The purpose of this blog is to explain what data is sent, where it is sent, and how it is secured.
The setup details are available in the online guides here:
In this remote data access through reverse-proxy scenario, your data is NOT sent to, or stored in C4A. The communication is actually between the browser and the system.
The job of the reverse proxy is to make the two systems, C4A and your on premise data source, appear as one system to the browser.
This is necessary to handle a security measure in browsers called cross-origin resource sharing. In short, your browser will by default reject any interaction requests from another domain that is different than the one you’re visiting.
Below is what the communication looks like at a high level. “Remote data” in this case will actually be your local on-premise data like HANA or BW.
How it all works:
As previously mentioned, the actual data is not send to, or stored in C4A.
C4A provides the business logic, and build the queries required to see your data to your browser. Your browser in turn sends those queries, through the reverse proxy, down to the on-premise database. The results of those queries are returned to the browser, where any charts etc are rendered. If your query was a list of profits per customer, none of that information would actually return to C4A.
Throughout the whole process, the browser is actually interacting with the reverse proxy, which in turn sends out the requests to C4A or the remote data source depending on the path of each request.
http://mydomain.com/mysystem/fetchdata might go to your remote data source, while http://mydomain.com/c4a/render might go to C4A to get the business logic of how to display the data. To the client, it is all transparent and looks like they’re interacting with one site.
So what IS stored in C4A?
The metadata. The queries for building the stories, measure names, columns names, filter values. Basically the metadata required to replay your last query. But none of the actual data, not even the query results like totals.
End to end SSO can be accomplished with SAML. In order for this to work, both C4A and your on premise data source must be configured to trust the same identity provider, such as your Active Directory using ADFS (active directory federation services).
This means that the data security implemented at the source data will always be respected with every request.
All communication between your browser and C4A is automatically encrypted. The on-premise communication from your reversed proxy to your remote source should also be encrypted using TLS. All data persisted on C4A (yes, even just the metadata) is also fully encrypted.

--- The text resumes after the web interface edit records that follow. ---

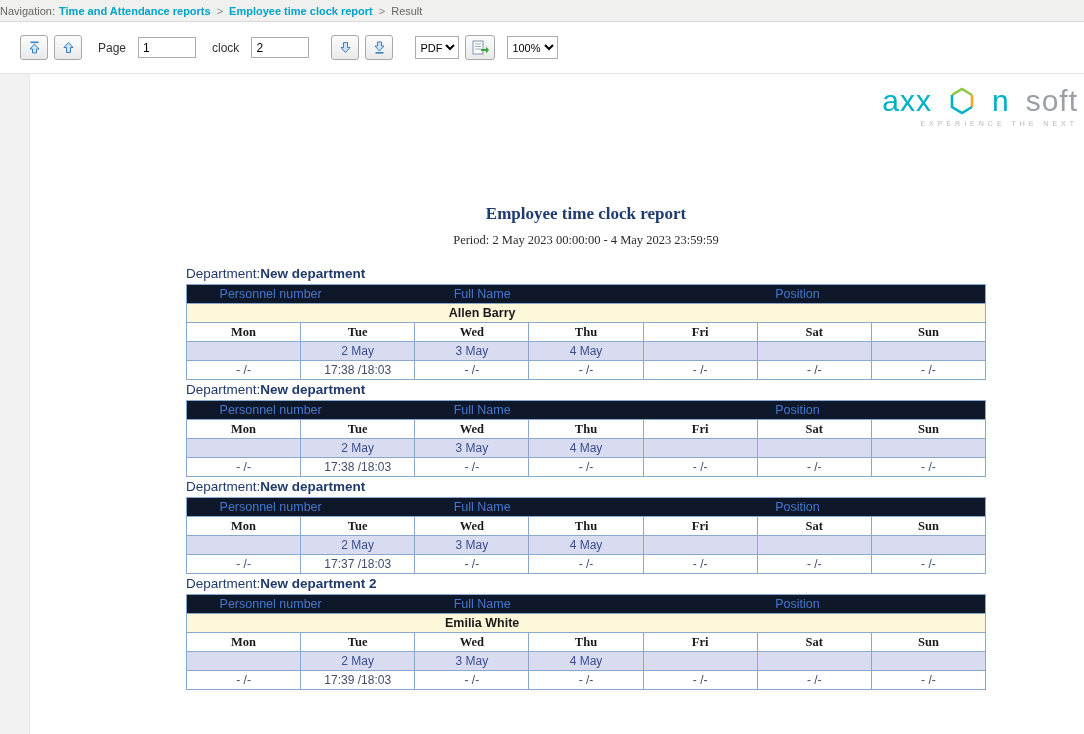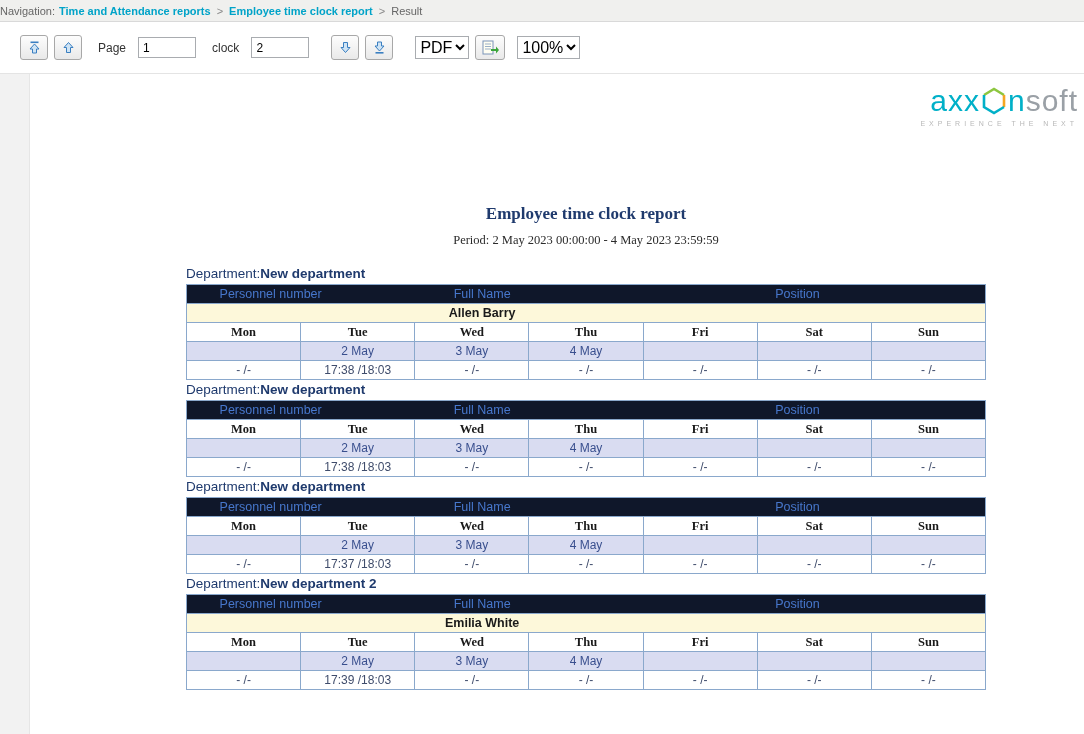--- a/index.html
+++ b/index.html
@@ -23,7 +23,7 @@
   .tb-label { font-size: 12px; color: #333; margin: 0 6px 0 10px; }
   .tb-input { width: 58px; height: 21px; border: 1px solid #a9acb0; font-size: 12px;
               padding-left: 4px; font-family: "Liberation Sans", sans-serif; }
-  .tb-select { height: 23px; font-size: 16px; border: 1px solid #a9acb0; background: #fff;
+  .tb-select { height: 23px; font-size: 11px; border: 1px solid #a9acb0; background: #fff;
                font-family: "Liberation Sans", sans-serif; margin-left: 6px; }
   .gap-l { margin-left: 16px; }
 

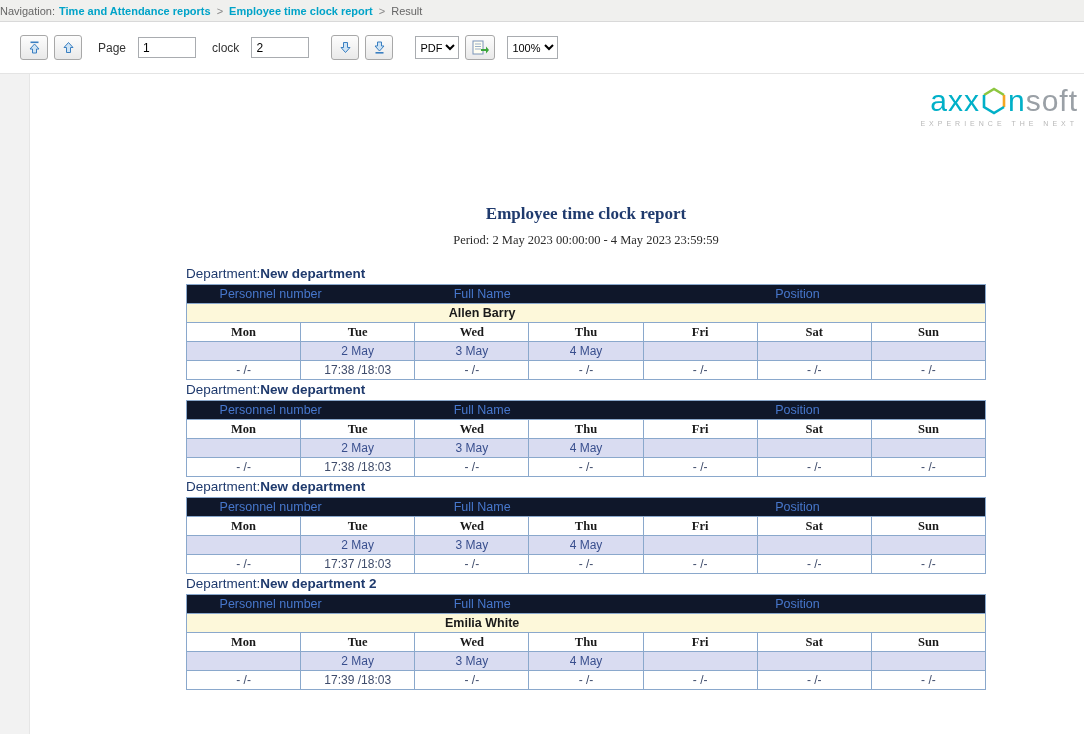--- a/index.html
+++ b/index.html
@@ -34,7 +34,7 @@
 
   
   .logo { position: absolute; top: 12px; right: 6px; width: 216px; }
-  .logo-row { display: flex; align-items: center; justify-content: flex-end; }
+  .logo-row { display: flex; align-items: center; justify-content: flex-end; gap: 16px; }
   .logo-txt { font-size: 30px; letter-spacing: 1px; color: #00b0c8; font-weight: 400; line-height: 30px; }
   .logo-gray { color: #9aa0a6; }
   .logo-hex { margin: 0 1px; }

In order for the business logic running on the C4A side to build the queries required for your browser to pass down to your data, you need to configure the proxy path in the C4A administration. This is all detailed in the user guide. However the important thing to understand is that the C4A system will construct the queries using this reverse proxy path, so that your browser can execute them. Again, the actual query and the results are between the browser and the data source. C4A does NOT communicate with your on-premise data in this case.
Understanding security implications:
In this setup, the browser communicates with the reverse proxy which passes on requests to your data source.
Your data source, let’s take HANA here, will reject any unauthenticated requests.
Are you opening up your on premise data to any internet requests?
That depends on your setup. The access is always gated with authentication being required.
However you have the option of taking it further.
Unless the reverse proxy is actually exposed and accessible to the internet, running in your DMZ, users will be limited to be on the corporate network in order to use this setup. So it is possible, if you so desire, to limit users to be on the corporate network (or using VPN) in order to be able to access the system. What amount of flexibility for accessing the data you expose is going to be in the hands of the administrator here.